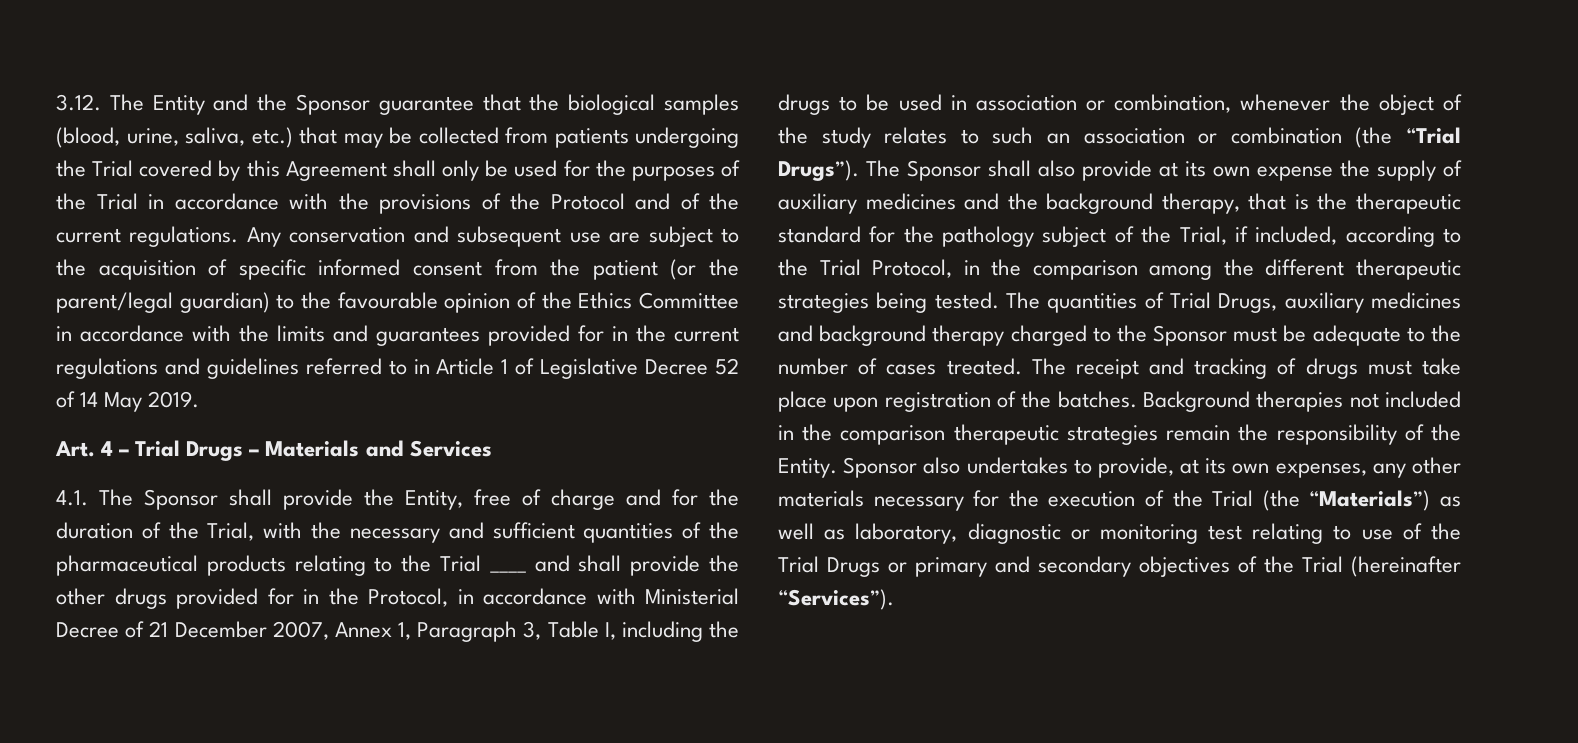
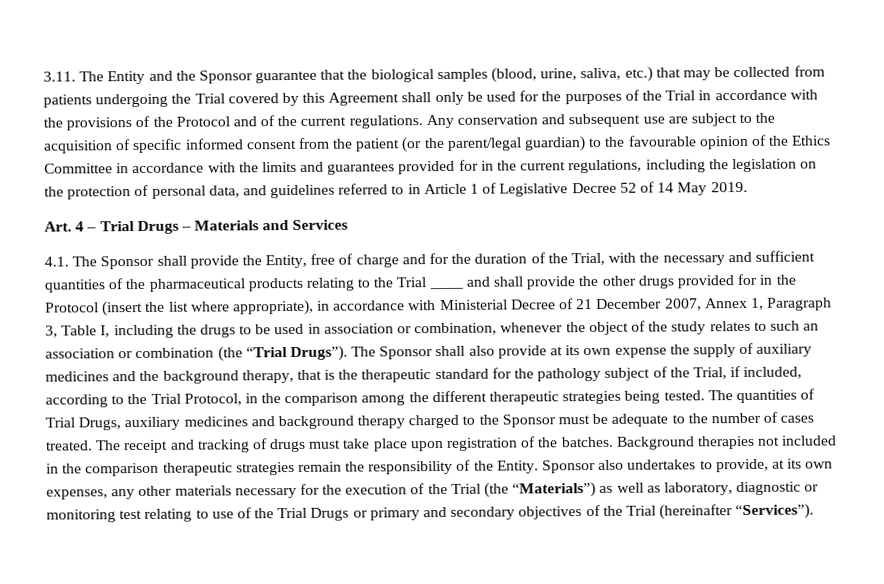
- 3.12. The Entity and the Sponsor guarantee that the biological samples (blood, urine, saliva, etc.) that may be collected from patients undergoing the Trial covered by this Agreement shall only be used for the purposes of the Trial in accordance with the provisions of the Protocol and of the current regulations.
+ 3.11. The Entity and the Sponsor guarantee that the biological samples (blood, urine, saliva, etc.) that may be collected from patients undergoing the Trial covered by this Agreement shall only be used for the purposes of the Trial in accordance with the provisions of the Protocol and of the current regulations.
- Any conservation and subsequent use are subject to the acquisition of specific informed consent from the patient (or the parent/legal guardian) to the favourable opinion of the Ethics Committee in accordance with the limits and guarantees provided for in the current regulations and guidelines referred to in Article 1 of Legislative Decree 52 of 14 May 2019.
+ Any conservation and subsequent use are subject to the acquisition of specific informed consent from the patient (or the parent/legal guardian) to the favourable opinion of the Ethics Committee in accordance with the limits and guarantees provided for in the current regulations, including the legislation on the protection of personal data, and guidelines referred to in Article 1 of Legislative Decree 52 of 14 May 2019.
- 4.1. The Sponsor shall provide the Entity, free of charge and for the duration of the Trial, with the necessary and sufficient quantities of the pharmaceutical products relating to the Trial ____ and shall provide the other drugs provided for in the Protocol, in accordance with Ministerial Decree of 21 December 2007, Annex 1, Paragraph 3, Table I, including the drugs to be used in association or combination, whenever the object of the study relates to such an association or combination (the “Trial Drugs”).
+ 4.1. The Sponsor shall provide the Entity, free of charge and for the duration of the Trial, with the necessary and sufficient quantities of the pharmaceutical products relating to the Trial ____ and shall provide the other drugs provided for in the Protocol (insert the list where appropriate), in accordance with Ministerial Decree of 21 December 2007, Annex 1, Paragraph 3, Table I, including the drugs to be used in association or combination, whenever the object of the study relates to such an association or combination (the “Trial Drugs”).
....
Precisely the lines between those holding "3.11. The Entity" and "- Any conservation", inclusive, are to be reproduced from the listing above, with nothing added.

Expected answer
+ 3.11. The Entity and the Sponsor guarantee that the biological samples (blood, urine, saliva, etc.) that may be collected from patients undergoing the Trial covered by this Agreement shall only be used for the purposes of the Trial in accordance with the provisions of the Protocol and of the current regulations.
- Any conservation and subsequent use are subject to the acquisition of specific informed consent from the patient (or the parent/legal guardian) to the favourable opinion of the Ethics Committee in accordance with the limits and guarantees provided for in the current regulations and guidelines referred to in Article 1 of Legislative Decree 52 of 14 May 2019.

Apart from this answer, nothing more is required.